I don't know which "we" you're referring to, but just about everybody would agree with the statement that it's good to think creatively, experiment, and pursue either new lines of inquiry or old lines in new ways, so, again, your claim seems clearly wrong.

If you're discussing just scientific research, though, sure, there are plenty of incentives that encourage labs and PIs to make the safe choice rather than the bold or innovative choice.

  • Sounds like an argument over semantics and the meaning of the word "breakthrough".

    Running the 4 minute mile, climbing everest - those are achievements rather than breakthroughs.

    I'd also class the atomic bomb as an achievement - it was the expected/desired result of a massive investment program - though no doubt there were many breakthroughs required in order to achieve that result.

    • Yup, it's semantics, because the comment I answered stresses "by definition." My point is partly that that isn't the definition.

      Even if we decide that breakthroughs require some kind of discontinuity, break, or, as the comment said, "paradigm shift," such discontinuity isn't necessarily "against the grain," as this would imply some kind of resistance to or rejection of "the grain."

      2 replies →

  • Yea but this is HN where everyone is a disruptor and doesn’t play by the rules

> Often with reasons about fear of failure.

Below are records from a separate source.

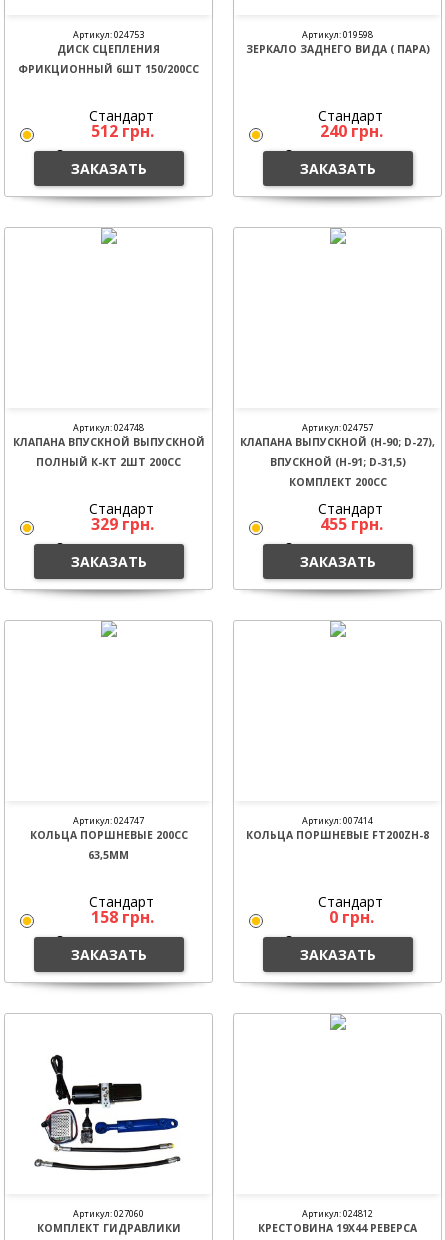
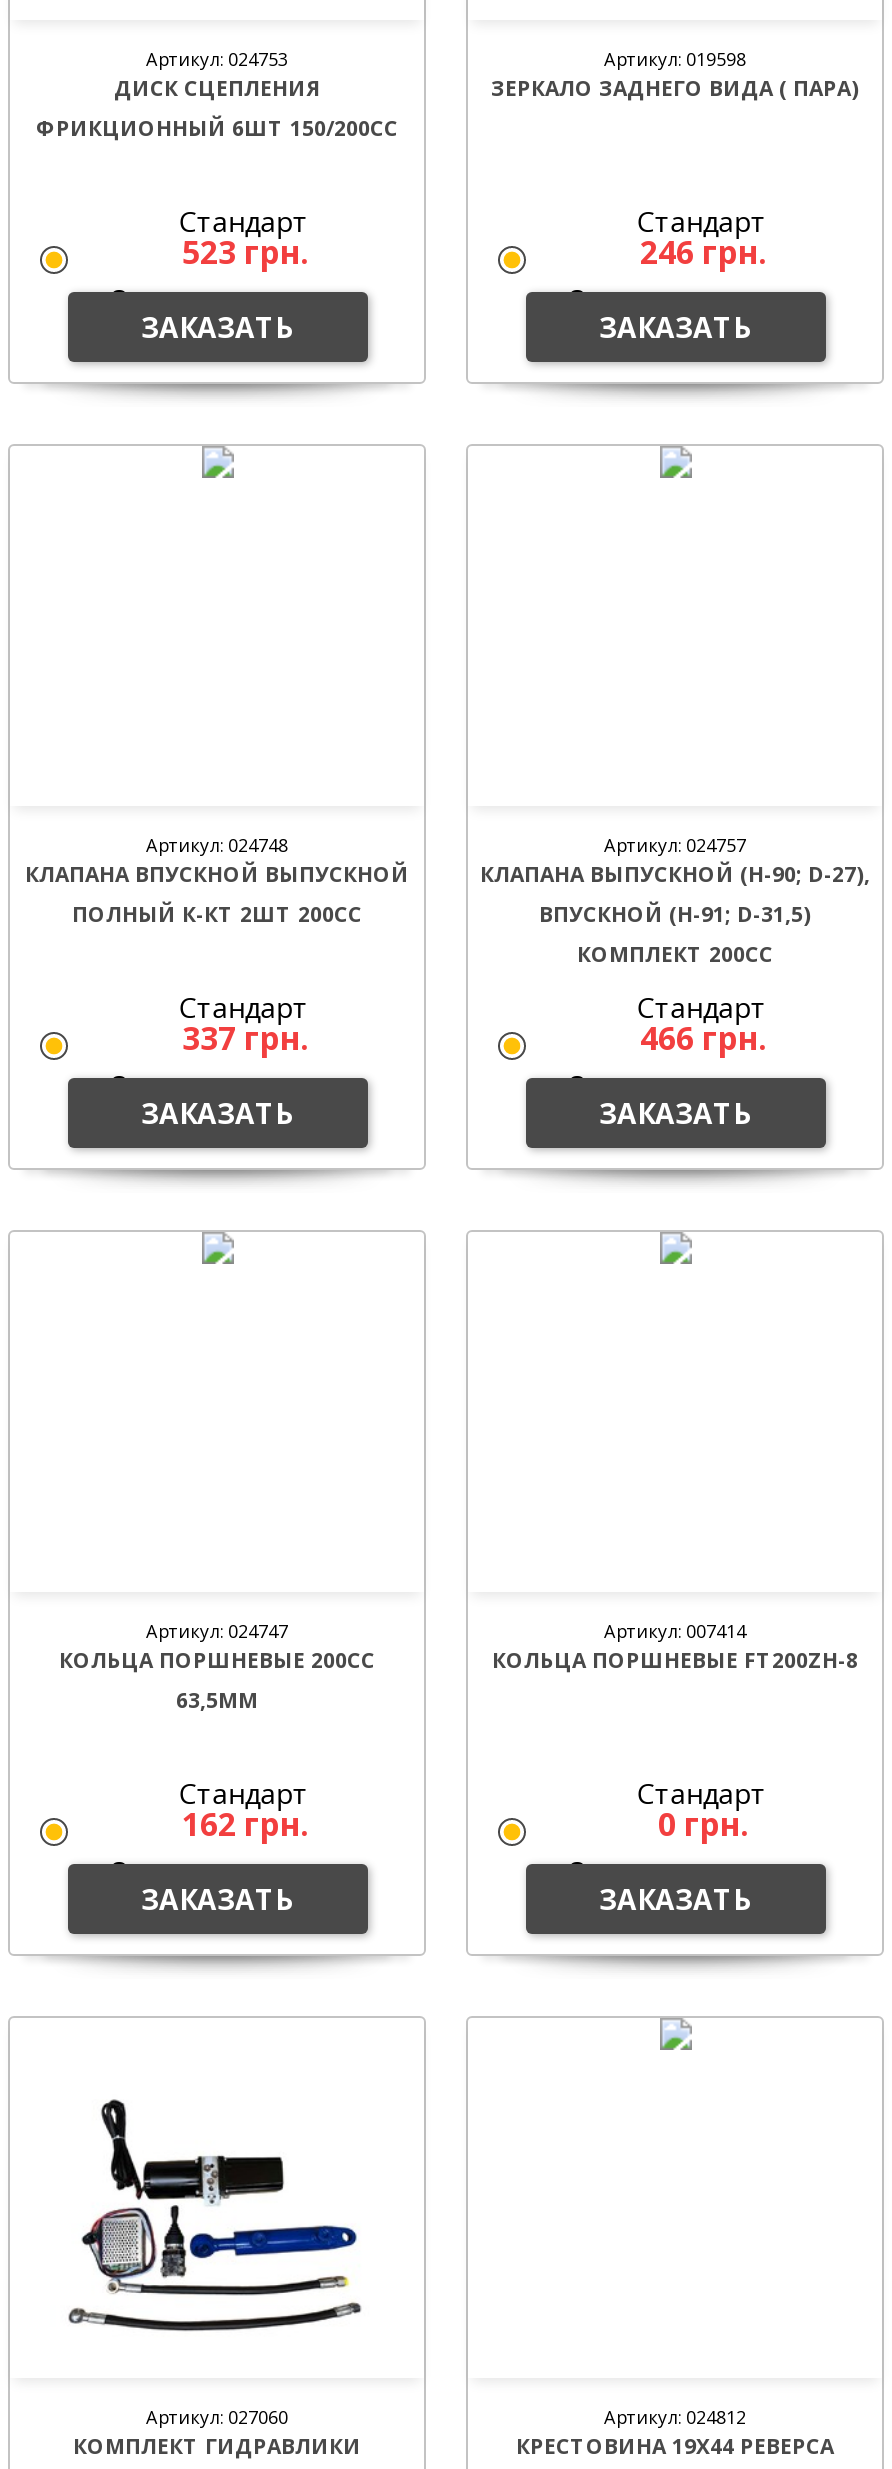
- 512 грн.
+ 523 грн.

- 240 грн.
+ 246 грн.

- 329 грн.
+ 337 грн.

- 455 грн.
+ 466 грн.

- 158 грн.
+ 162 грн.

If that were it, I would agree.

But I don't agree. I think people who discourage going against the grain are more fearful of the loss of economic input. It's unproductive to do something you know will fail; it's very expensive to encourage that failure.

Paradigm shifts require an accumulation of mundane experiments that present contradictions in a model. The renegade hacker isn't enough.

> Breakthroughs, BY DEFINITION, come from people going against the grain.

They are what Gladwell calls, in "David and Goliath", being unreasonable in the face of so-called "prevailing wisdom".